Only the number is wanted: state how many lines of the data below contain the word "background".

====

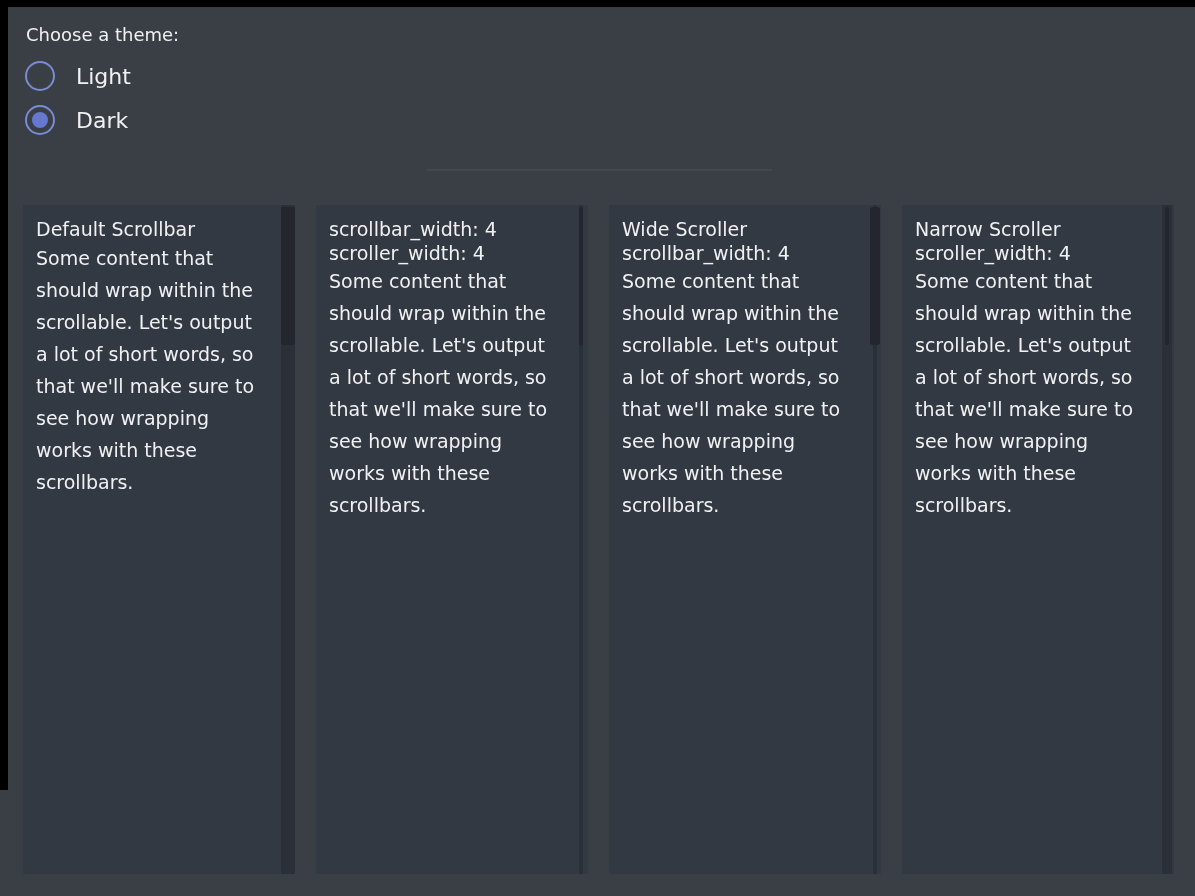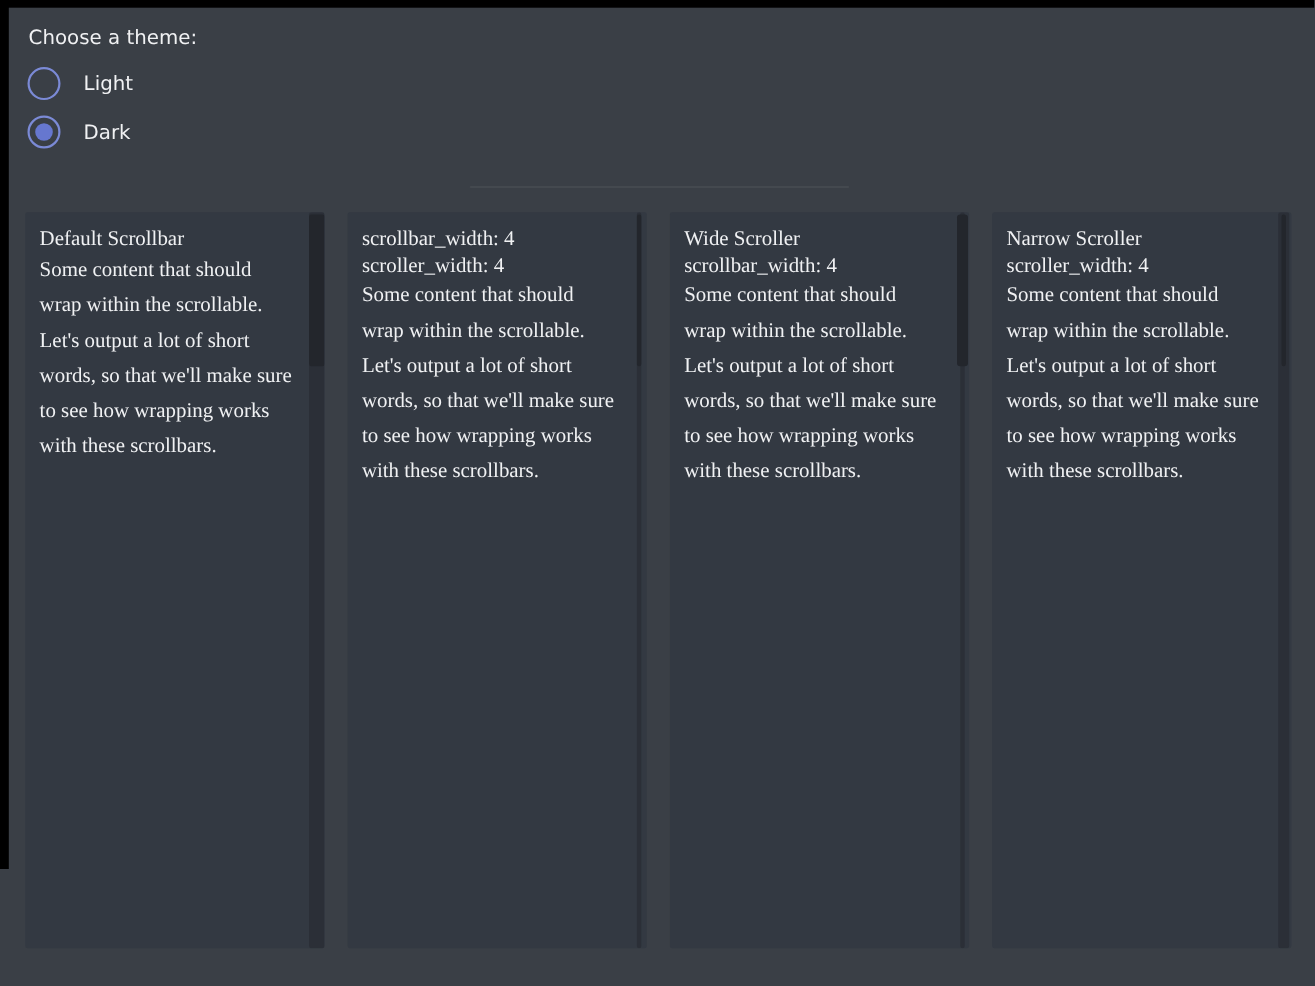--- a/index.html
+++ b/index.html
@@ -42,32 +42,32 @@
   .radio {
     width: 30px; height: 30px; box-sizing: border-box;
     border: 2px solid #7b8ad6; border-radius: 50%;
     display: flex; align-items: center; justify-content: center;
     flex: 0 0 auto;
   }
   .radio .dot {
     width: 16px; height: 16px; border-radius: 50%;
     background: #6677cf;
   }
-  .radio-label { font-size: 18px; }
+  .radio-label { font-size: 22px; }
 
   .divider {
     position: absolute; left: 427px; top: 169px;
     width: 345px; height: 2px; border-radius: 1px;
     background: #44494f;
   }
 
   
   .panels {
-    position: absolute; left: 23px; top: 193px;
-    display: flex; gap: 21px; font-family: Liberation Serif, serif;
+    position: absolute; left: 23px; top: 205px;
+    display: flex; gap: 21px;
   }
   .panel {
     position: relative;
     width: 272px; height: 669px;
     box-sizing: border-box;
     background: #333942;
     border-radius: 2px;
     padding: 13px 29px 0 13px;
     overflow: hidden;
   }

====

### YOUR SOLUTION
3